I started to query SQS https endpoint directly, using aws4 to sign the requests and using the xml node parser from aws sdk to parse the xml responses.

const aws4 = require('aws4');
const request = Promise.promisify(require('request'));
const parseAWS = require('aws-sdk/lib/xml/node_parser');

class HttpsWorker {
  constructor(index) {
    this.index = index;
    this.sqs = new AWS.SQS({ region: 'ap-southeast-2' });
  }

  start(subscription) {
    return this.sqs.getQueueUrl({ QueueName: subscription.queueName }).promise()
      .then(result => result.QueueUrl)
      .tap(queueUrl => logger.info(`Starting polling queue: ${queueUrl}`))
      .tap(queueUrl => this.pollHttps(queueUrl, subscription.queueName));
  }

  pollHttps(queueUrl, queueName) {
    const benchmark = new Benchmark('Received response');
    benchmark.start();

    return this.receiveMessage(queueUrl, queueName)
      .tap(() => logger.info(benchmark.stopAndReport(), { worker: this.index }))
      .then(() => this.pollHttps(queueUrl, queueName));
  }

  receiveMessage(queueUrl, queueName) {
    const awsOption = {
      host: 'sqs.ap-southeast-2.amazonaws.com',
      path: `/${accountId}/${queueName}/?Action=ReceiveMessage&AttributeName.1=All&MaxNumberOfMessages=3&MessageAttributeName.1=All&QueueUrl=${queueUrl}&Version=2012-11-05&VisibilityTimeout=60&WaitTimeSeconds=10`,
    };

    awsOption.url = `https://${awsOption.host}${awsOption.path}`;
    const signedOptions = aws4.sign(awsOption, {
      accessKeyId: 'accessKeyId',
      secretAccessKey: 'secretAccessKey'
    });

    return request(signedOptions)
      .then(response => new parseAWS().parse(response.body));
  }
}

dynamoDB.loadAll('subscriptions-sit')
  .map((subscription, index) => new HttpsWorker(index).start(subscription));

This time everything works as expected, it takes about 10 – 10.100 seconds to get the responses which is reasonable.

AWS SDK settings for max connections

Now I believe the problem happens in AWS SDK. I started to analyse the polling logs, then found an interesting pattern:
The response time keep increasing until it reaches 60 seconds. At the beginning, some requests get response in 10 seconds, and later, some other requests get response in 20 seconds, then each time after 10 seconds, some requests get response until all the requests start to get response in 60 seconds.

It’s an interesting pattern because it seems that requests are processed in batch and there’s a batch size. Then I googled ‘aws sdk javascript max concurrency’ and found that there’s a maximum number of connections per origin which default is 50.

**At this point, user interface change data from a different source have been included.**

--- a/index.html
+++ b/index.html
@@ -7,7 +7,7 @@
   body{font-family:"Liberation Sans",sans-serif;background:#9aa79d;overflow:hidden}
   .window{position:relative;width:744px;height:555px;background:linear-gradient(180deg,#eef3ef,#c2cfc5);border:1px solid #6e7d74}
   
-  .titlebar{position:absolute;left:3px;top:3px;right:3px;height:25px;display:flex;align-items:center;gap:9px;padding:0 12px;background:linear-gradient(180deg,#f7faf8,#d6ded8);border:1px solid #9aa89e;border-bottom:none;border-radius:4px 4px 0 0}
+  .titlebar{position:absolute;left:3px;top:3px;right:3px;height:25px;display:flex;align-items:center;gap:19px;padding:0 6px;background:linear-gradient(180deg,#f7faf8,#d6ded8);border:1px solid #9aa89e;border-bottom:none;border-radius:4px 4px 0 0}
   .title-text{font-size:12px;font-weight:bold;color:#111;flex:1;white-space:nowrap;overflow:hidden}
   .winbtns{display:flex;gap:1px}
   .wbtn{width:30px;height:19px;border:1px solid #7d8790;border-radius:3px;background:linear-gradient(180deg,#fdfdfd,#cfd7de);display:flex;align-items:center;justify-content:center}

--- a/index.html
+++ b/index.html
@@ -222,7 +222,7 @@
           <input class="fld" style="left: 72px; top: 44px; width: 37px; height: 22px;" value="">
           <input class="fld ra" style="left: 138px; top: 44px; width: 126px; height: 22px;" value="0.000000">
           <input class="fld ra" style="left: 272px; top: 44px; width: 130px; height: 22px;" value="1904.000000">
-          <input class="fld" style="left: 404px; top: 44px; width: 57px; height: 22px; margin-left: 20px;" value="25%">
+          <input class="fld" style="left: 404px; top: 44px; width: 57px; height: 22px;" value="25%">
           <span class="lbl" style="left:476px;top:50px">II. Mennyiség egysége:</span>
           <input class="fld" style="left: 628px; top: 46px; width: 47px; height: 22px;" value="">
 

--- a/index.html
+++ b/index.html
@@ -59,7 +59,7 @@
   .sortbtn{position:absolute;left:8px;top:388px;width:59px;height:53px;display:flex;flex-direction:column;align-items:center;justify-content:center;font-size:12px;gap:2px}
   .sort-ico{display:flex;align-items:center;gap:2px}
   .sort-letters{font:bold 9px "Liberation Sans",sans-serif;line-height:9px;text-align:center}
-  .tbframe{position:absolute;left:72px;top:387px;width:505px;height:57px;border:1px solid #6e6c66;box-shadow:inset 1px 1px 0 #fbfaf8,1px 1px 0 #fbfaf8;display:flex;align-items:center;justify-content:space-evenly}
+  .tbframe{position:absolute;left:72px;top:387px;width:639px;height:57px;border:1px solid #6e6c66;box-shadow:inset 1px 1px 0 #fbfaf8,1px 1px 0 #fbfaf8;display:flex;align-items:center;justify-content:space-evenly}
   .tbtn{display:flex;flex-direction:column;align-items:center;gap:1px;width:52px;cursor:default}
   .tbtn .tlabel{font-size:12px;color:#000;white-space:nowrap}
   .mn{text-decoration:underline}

Things are clear now. The max connection is 50, for the 300 queues, they need to be processed in 6 batches, and each request takes 10 seconds to finish (let’s assume all of them are empty), then it would takes 6 * 10 seconds to finish all the requests.

Final Solution

Based on the documentation, I changed the maxSockets to 10000, then by using AWS sdk, it takes 10 seconds to get the response as we expected.

const agent = new https.Agent({
  maxSockets: 10000
});

AWS.config.update({
  httpOptions:{
    agent: agent
  }
});

In conclusion, if you need more than 50 concurrency requests accessing AWS resources, then you need to change the maxSockets option, else the requests will be queued and be processed slowly.